---------- Data to examine ----------
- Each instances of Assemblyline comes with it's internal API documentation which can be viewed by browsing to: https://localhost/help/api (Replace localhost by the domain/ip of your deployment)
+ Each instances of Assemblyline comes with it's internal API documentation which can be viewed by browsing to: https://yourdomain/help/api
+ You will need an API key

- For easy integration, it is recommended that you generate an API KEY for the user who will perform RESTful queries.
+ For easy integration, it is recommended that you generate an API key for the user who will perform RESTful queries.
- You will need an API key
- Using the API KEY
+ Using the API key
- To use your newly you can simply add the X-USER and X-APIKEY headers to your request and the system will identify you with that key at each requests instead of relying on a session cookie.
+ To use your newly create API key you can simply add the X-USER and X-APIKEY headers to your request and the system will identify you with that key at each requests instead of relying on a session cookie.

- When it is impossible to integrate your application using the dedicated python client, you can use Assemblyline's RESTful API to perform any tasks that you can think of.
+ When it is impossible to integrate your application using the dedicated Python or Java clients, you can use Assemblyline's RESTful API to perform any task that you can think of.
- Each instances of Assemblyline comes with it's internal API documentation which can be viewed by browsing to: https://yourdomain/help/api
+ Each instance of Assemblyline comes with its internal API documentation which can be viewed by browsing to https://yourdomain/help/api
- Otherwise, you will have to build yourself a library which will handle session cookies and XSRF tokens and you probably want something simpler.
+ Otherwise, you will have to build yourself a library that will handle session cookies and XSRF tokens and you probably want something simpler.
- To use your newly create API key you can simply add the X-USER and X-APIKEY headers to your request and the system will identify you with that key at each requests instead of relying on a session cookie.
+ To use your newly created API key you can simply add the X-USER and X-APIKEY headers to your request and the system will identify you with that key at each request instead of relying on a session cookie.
----------
● **Task**:
Nothing may be left out: return each entry exactly as it reads.

● **Response for this exercise**:
- Each instances of Assemblyline comes with it's internal API documentation which can be viewed by browsing to: https://localhost/help/api (Replace localhost by the domain/ip of your deployment)
+ Each instances of Assemblyline comes with it's internal API documentation which can be viewed by browsing to: https://yourdomain/help/api
+ You will need an API key

- For easy integration, it is recommended that you generate an API KEY for the user who will perform RESTful queries.
+ For easy integration, it is recommended that you generate an API key for the user who will perform RESTful queries.
- You will need an API key
- Using the API KEY
+ Using the API key
- To use your newly you can simply add the X-USER and X-APIKEY headers to your request and the system will identify you with that key at each requests instead of relying on a session cookie.
+ To use your newly create API key you can simply add the X-USER and X-APIKEY headers to your request and the system will identify you with that key at each requests instead of relying on a session cookie.

- When it is impossible to integrate your application using the dedicated python client, you can use Assemblyline's RESTful API to perform any tasks that you can think of.
+ When it is impossible to integrate your application using the dedicated Python or Java clients, you can use Assemblyline's RESTful API to perform any task that you can think of.
- Each instances of Assemblyline comes with it's internal API documentation which can be viewed by browsing to: https://yourdomain/help/api
+ Each instance of Assemblyline comes with its internal API documentation which can be viewed by browsing to https://yourdomain/help/api
- Otherwise, you will have to build yourself a library which will handle session cookies and XSRF tokens and you probably want something simpler.
+ Otherwise, you will have to build yourself a library that will handle session cookies and XSRF tokens and you probably want something simpler.
- To use your newly create API key you can simply add the X-USER and X-APIKEY headers to your request and the system will identify you with that key at each requests instead of relying on a session cookie.
+ To use your newly created API key you can simply add the X-USER and X-APIKEY headers to your request and the system will identify you with that key at each request instead of relying on a session cookie.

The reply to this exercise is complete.